But a study published Tuesday in the American Journal of Sports Medicine provides a look at how the brain and sports performance still may be affected after the most obvious symptoms of concussion have cleared, raising questions about whether athletes -- at all levels -- are truly recovered when we send them back on the field.
The research looked at professionals' ability to hit a baseball -- one of the most difficult skills in sports -- after returning from a concussion. Hitting requires remarkable vision, reaction time and hand-eye coordination, and every at-bat can be measured in a number of ways.
When the researchers from the University of Rochester compared 66 batters who were cleared to resume play after a concussion with 68 who took similar time off for the birth of a child or a death, they found that the concussed group had much more trouble hitting.

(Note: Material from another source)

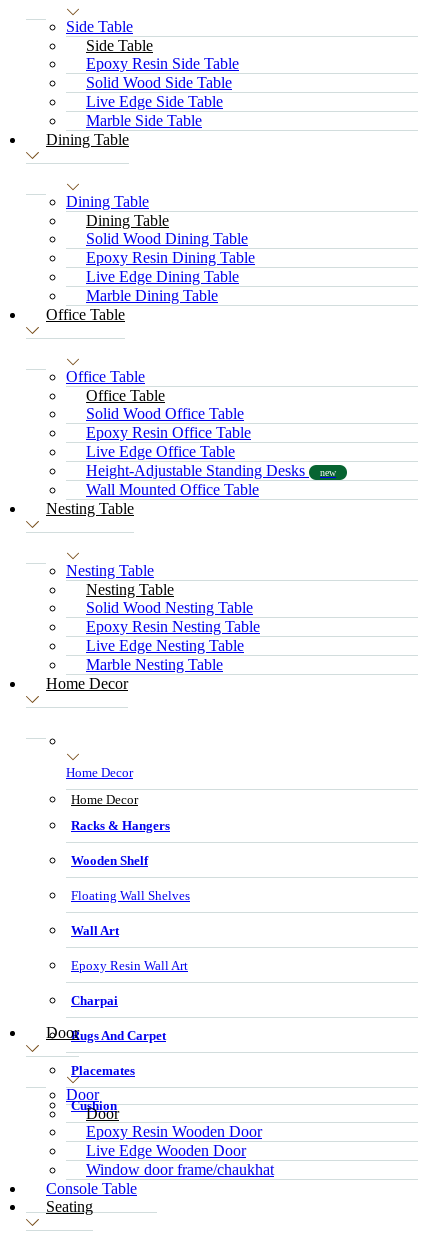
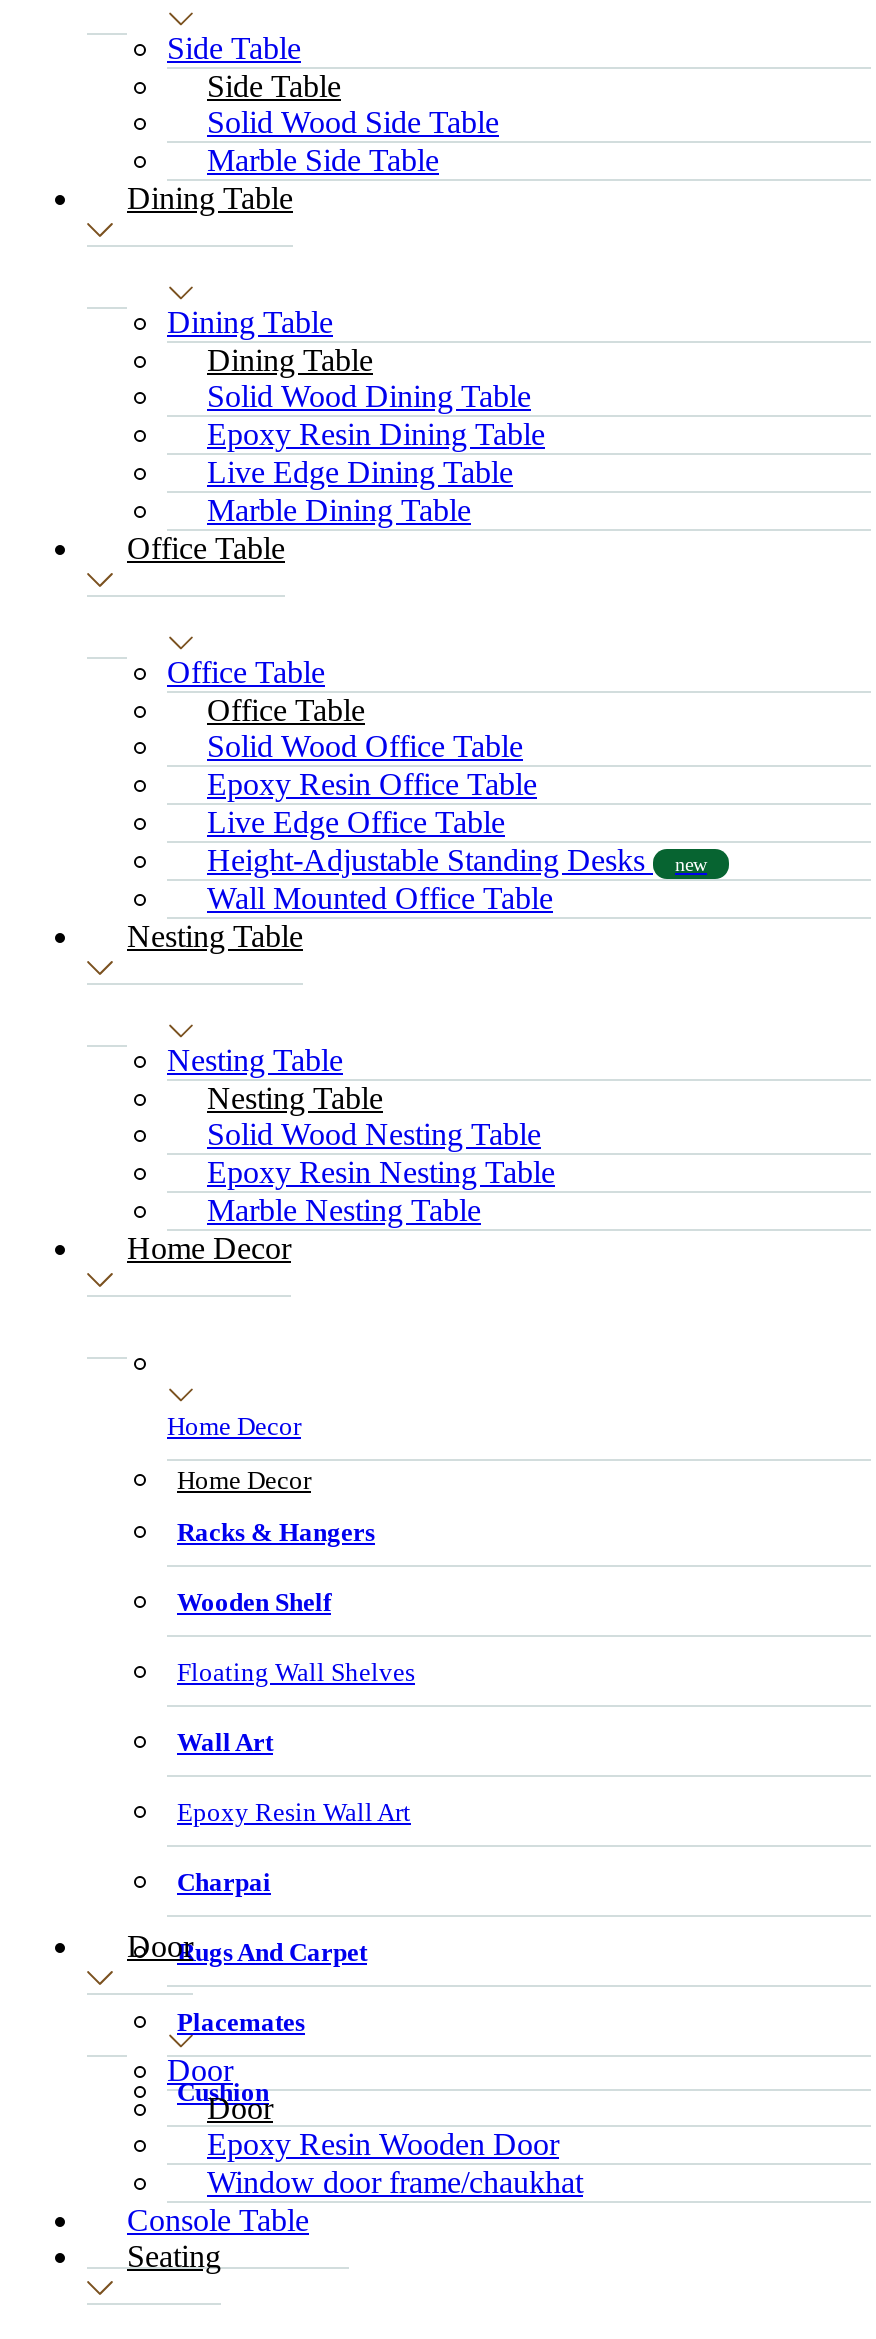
- Epoxy Resin Side Table

- Live Edge Side Table

- Live Edge Nesting Table

- Live Edge Wooden Door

In the two weeks after re-taking the field, they had lower batting averages (.235 vs .266), on-base percentages (.294 vs .326), slugging percentages (.361 vs .423), and on-base plus slugging percentages (.650 vs .749).
The good news is that the gap between the two groups closed within four to six weeks after the athletes took time off, though the concussed players still showed slightly poorer performance.
"Our findings suggest that concussed baseball players who are cleared to return to play through traditional approaches may not have fully returned to baseline status before their return," the authors wrote. Under Major League Baseball policy, a club must certify that all of a player's concussion symptoms have disappeared and that his results on a standardized screening test have returned to pre-concussion levels.
"The more we look at it, the more we see that the brain takes a long time to heal," said Jeff Bazarian, a professor of emergency medicine at the University of Rochester, who led the study. "The good news is it does heal."
Research and anecdotal reports have long indicated that symptoms such as slowed thinking and response, fogginess, poor concentration, attention deficits, slower information processing speed, poorer balance and problems with eye movement can linger for weeks or months after a concussion. Yet, if cleared on screening tests, a player can return to the field in many sports and risk another dangerous blow to the head.
Bazarian believes that hitting a baseball is so complex and difficult -- at the Major League level, hitters have four-tenths of a second to do it -- that the performance decline may signal ongoing problems that current tests do not. "Baseball uncovers that weakness because it's such a difficult thing to do," he said.
According to the researchers, this is the first study to look at the performance of baseball players after a concussion. To allow a fair comparison, they controlled for numerous factors and looked at both groups' pre- and post-event performance. "The rust factor is not at play here," Bazarian said. "[The concussed hitters'] performance is not worse because they were rusty."
Interestingly, hitters who suffered concussions struck out and walked at about the same rate as those who took time off, suggesting that they did not have trouble seeing the ball. But the study suggests that lingering concussion symptoms may affect a batter's timing just enough to diminish power and control of the bat.
"I think we need to know more about what we're doing when we clear people," Bazarian said. "They're clearly not recovered."